■ **Task description**
Return all lines below containing the word "Poultry".
** The data follows **
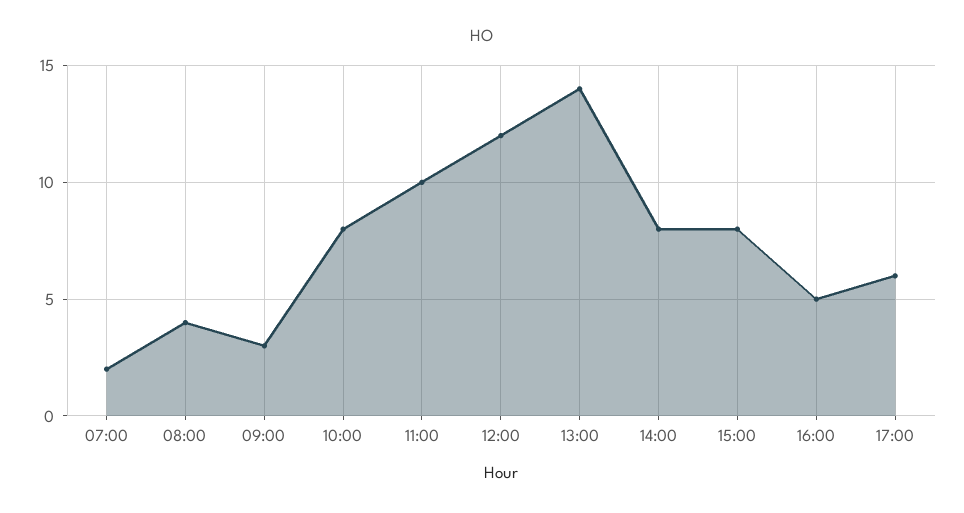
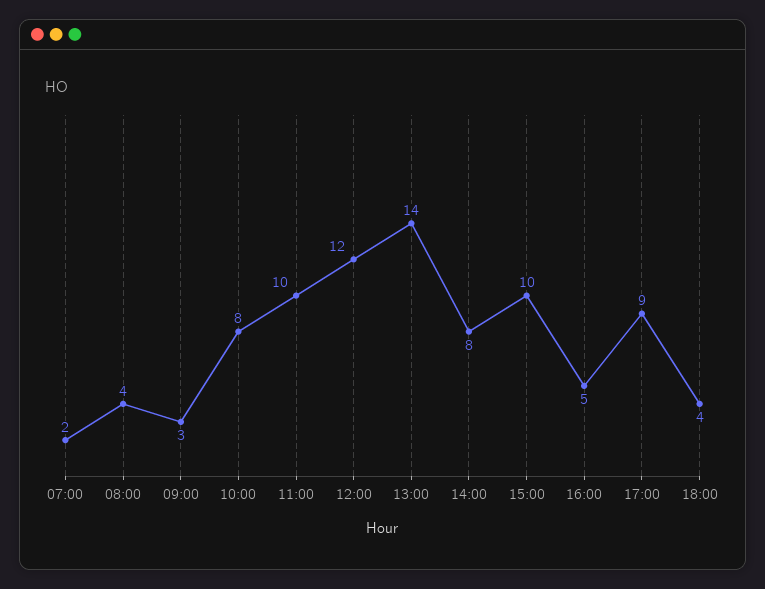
15:00: 8 -> 10
17:00: 6 -> 9
18:00: none -> 4

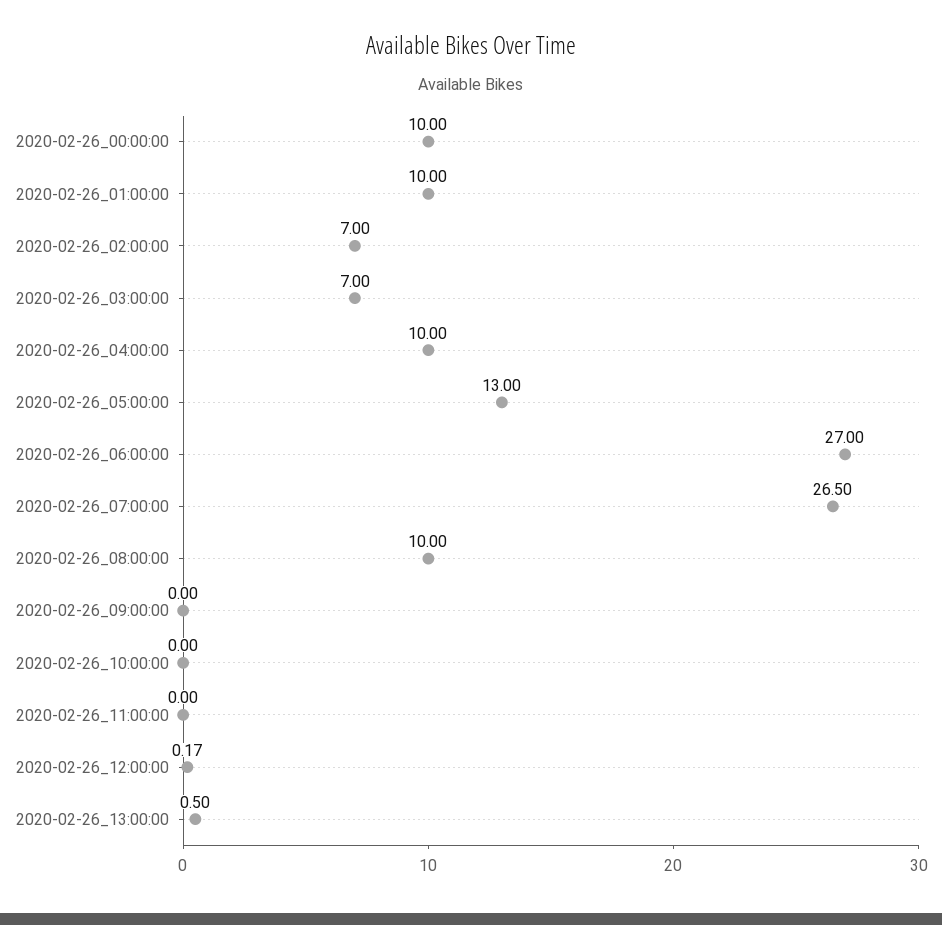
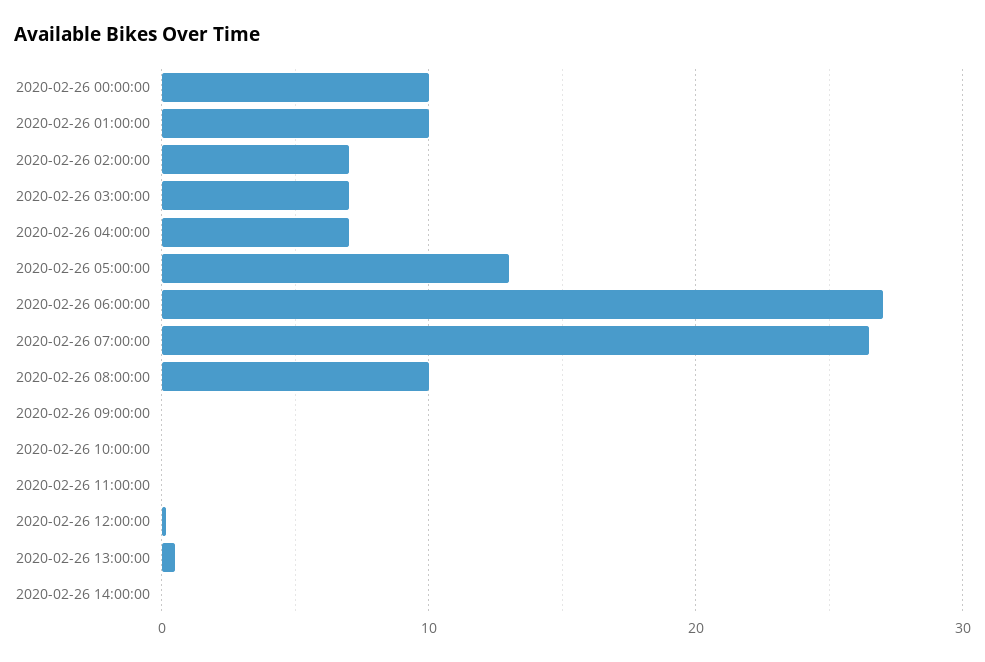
2020-02-26_04:00:00: 10 -> 7
2020-02-26 14:00:00: none -> 0

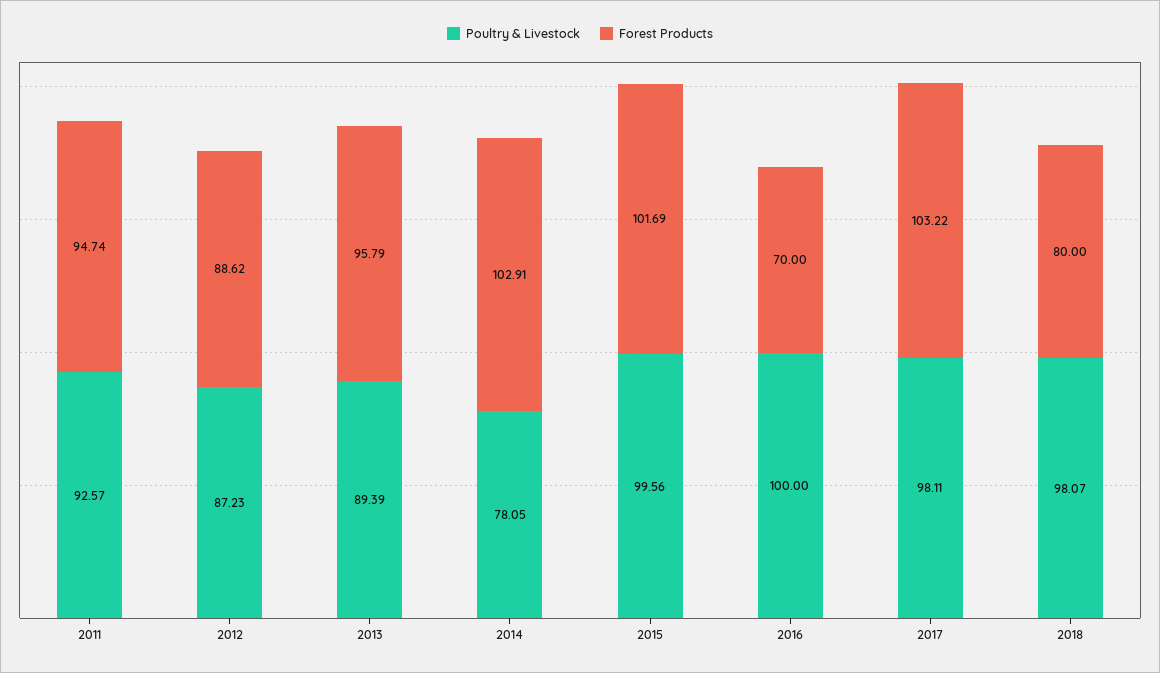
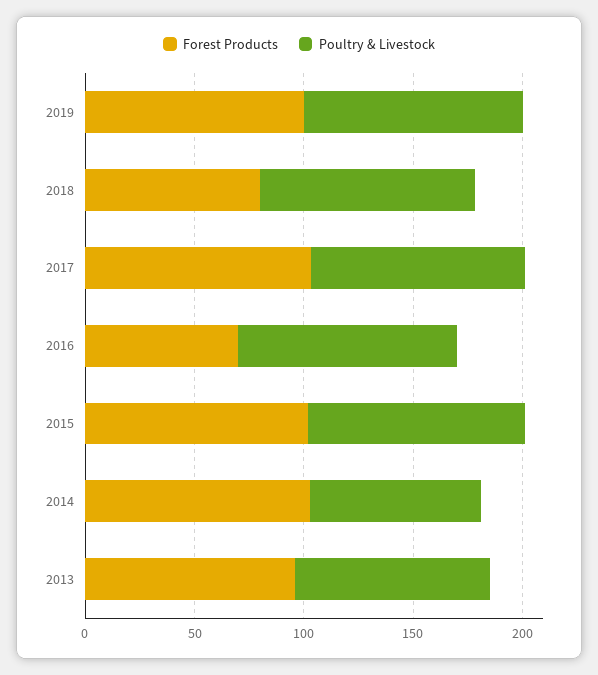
Poultry & Livestock, 2011: 92.57 -> none
Forest Products, 2011: 94.74 -> none
Poultry & Livestock, 2012: 87.23 -> none
Forest Products, 2012: 88.62 -> none
Forest Products, 2019: none -> 100
Poultry & Livestock, 2019: none -> 100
** End of The data **
■ **Completed task**
Poultry & Livestock, 2011: 92.57 -> none
Poultry & Livestock, 2012: 87.23 -> none
Poultry & Livestock, 2019: none -> 100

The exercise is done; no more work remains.